Read, watch movies, dabble in photography  and travel although no where as much as I want to these days. I'm also a die hard grognard which my wife finds amusing.

*What do you do in the military? *
Nothing now, I pulled pole in 1994. I joined in 1977 and was in cadets prior to that. Initially I went into the Engineers (6th Fd Sqn) as I'd been in their cadet corp and joined as soon as I was 17 and still in high school. I soon transferred to the Infantry and my last position was as the CSM in the Toronto Scottish after I moved to TO in 1988.

*Are you married? *
Yes almost 5 years now.

*Do you have any children? *
Unfortunately no, we married late in life. However I married into a large family and inherited many nieces and nephews and a few great nieces and nephews.

*Do you have any pets? *
No, I could say it's because we live in a downtown high-rise, but the truth is I'm not responsible enough. 

*What's the most memorable thing you have done or seen? *
I could say something I experienced in my travels like standing on the lip of a volcano in Costa Rica, riding the Death Railway and crossing the real Bridge over the River Kwai in Thailand, Sitting in Pappa Hemingway's favourite bar in Habana and nursing a fine cigar and a Daiquiri, or watching the sunrise over the desert in Morocco and hearing the faithful being called to prayer from a nearby Minaret. However the romantic in me would have to say watching my wife come down the aisle on our wedding day.

*Describe one thing you believe Army.ca visitors should know about you. *
Same rule I had when I was in. I'm not perfect and I call them as I see them, which means sometimes I make a mistake especially when I stray out of my very narrow lanes. However someone has to make the call, and I'll stand by and live with my decisions here as I do in real life


----------



## Mike Bobbitt (16 Jun 2007)

Got one for you... what's your favourite cigar?


----------



## marshall sl (16 Jun 2007)

Who was you most influential NCO when you were a young Private?


----------



## Danjanou (16 Jun 2007)

Mike Bobbitt said:
			
		

> Got one for you... what's your favourite cigar?



Not telling you, you pulled an Edward with the bar tab last week 8) 

Ok Cohiba either Lancero or Esplendido, but I have to ration them as I refuse to pay Canadian prices for them and my visits to Cuba are few and far between these days.


----------



## armyvern (16 Jun 2007)

Hey!!

And don't be shy; show us your kilt!! 

Please???  ;D

You've seen it 8)


----------



## Yrys (16 Jun 2007)

ArmyVern said:
			
		

> And don't be shy; show us your kilt!!



KILT ? Oh, YES, PLEASE  :crybaby: !



> No, I could say it's because we live in a downtown high-rise, but the truth is I'm not responsible enough.



Is that why you acquired a wife 5 years ago  ?


----------



## Danjanou (16 Jun 2007)

marshall sl said:
			
		

> Who was you most influential NCO when you were a young Private?



Not you, you were still in Egypt when I was an impressionable Pte.  Tempted to Say Sgt Bill Wolfe, but the more I think of it Sgt Alan Dagliesh he was one of my first section commanders down in Ft Lewis and took us newbies under his wing.

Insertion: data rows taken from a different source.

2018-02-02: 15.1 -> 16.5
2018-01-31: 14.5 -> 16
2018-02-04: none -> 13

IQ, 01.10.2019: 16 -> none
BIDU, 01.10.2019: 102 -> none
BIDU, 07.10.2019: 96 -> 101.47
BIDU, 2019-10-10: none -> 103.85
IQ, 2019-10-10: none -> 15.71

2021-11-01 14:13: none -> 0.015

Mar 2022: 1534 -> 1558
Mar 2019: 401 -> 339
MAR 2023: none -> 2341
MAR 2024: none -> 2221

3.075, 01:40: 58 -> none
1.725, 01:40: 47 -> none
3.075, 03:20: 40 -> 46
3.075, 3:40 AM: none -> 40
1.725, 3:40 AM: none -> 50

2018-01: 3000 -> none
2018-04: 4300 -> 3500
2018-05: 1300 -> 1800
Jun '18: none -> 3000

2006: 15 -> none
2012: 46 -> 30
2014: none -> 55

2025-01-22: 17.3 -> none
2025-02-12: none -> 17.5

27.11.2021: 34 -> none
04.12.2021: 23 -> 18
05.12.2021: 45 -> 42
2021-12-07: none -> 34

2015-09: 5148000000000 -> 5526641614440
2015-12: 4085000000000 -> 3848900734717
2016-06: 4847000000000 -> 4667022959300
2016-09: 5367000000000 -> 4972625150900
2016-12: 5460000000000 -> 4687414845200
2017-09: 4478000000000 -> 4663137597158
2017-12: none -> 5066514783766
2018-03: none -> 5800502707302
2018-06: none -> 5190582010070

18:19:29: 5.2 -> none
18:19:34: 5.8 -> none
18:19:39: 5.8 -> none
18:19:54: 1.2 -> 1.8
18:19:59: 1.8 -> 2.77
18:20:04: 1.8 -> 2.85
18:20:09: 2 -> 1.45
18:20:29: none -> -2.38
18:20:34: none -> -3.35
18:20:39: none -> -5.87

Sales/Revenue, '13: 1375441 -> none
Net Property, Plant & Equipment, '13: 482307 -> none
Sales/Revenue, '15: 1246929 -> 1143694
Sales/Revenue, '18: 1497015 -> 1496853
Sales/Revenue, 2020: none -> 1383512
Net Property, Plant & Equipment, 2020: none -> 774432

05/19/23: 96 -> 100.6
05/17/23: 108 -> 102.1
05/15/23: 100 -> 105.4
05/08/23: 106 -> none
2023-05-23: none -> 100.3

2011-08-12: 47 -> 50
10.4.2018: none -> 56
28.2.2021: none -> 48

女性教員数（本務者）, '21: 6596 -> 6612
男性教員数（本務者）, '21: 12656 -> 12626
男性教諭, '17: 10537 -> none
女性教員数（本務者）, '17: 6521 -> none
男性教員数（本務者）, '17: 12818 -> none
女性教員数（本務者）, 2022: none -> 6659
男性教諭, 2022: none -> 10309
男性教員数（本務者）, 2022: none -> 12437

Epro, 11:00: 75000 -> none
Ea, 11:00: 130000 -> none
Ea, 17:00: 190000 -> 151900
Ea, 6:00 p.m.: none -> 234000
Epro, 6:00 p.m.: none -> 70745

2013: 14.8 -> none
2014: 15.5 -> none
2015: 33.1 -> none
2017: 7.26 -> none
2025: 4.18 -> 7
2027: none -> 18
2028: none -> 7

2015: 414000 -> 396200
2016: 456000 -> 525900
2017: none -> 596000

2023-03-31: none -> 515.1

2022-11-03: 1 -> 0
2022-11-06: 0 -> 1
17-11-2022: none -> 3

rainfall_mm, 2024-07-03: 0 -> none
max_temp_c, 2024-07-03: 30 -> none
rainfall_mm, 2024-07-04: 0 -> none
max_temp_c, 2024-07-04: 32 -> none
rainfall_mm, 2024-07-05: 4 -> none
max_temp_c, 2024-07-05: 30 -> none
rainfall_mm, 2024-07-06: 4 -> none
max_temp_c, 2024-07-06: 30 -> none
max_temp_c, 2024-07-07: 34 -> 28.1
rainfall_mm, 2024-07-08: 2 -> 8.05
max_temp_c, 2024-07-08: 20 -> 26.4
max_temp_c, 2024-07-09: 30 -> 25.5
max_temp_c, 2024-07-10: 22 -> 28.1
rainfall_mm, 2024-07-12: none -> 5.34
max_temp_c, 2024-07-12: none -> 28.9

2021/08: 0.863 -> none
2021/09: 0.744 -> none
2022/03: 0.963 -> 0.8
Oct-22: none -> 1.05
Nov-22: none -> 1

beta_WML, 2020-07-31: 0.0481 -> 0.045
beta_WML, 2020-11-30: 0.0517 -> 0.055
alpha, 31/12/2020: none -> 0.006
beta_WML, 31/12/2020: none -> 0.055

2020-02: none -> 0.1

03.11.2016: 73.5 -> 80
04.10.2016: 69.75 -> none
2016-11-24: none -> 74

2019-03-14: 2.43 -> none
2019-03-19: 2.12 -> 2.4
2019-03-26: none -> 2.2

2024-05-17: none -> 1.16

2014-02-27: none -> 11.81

He went too soon and left the Regiment with a big hole to fill.


----------



## marshall sl (16 Jun 2007)

So true,, God Bless him!


----------



## Mike Baker (16 Jun 2007)

Hmm, okay, what is your favorite place you have been to?


----------



## Danjanou (16 Jun 2007)

Yrys said:
			
		

> Is that why you acquired a wife 5 years ago  ?



Ah yes I knew I was going to regret this. 

Probably they say 50 is the new 30 so that puts me in my late twenties now, which means when I was in my real responsible 30's I was really an irresponsible teenager with a gold card and years of experience.


----------



## Danjanou (16 Jun 2007)

Mike Baker said:
			
		

> Hmm, okay, what is your favorite place you have been to?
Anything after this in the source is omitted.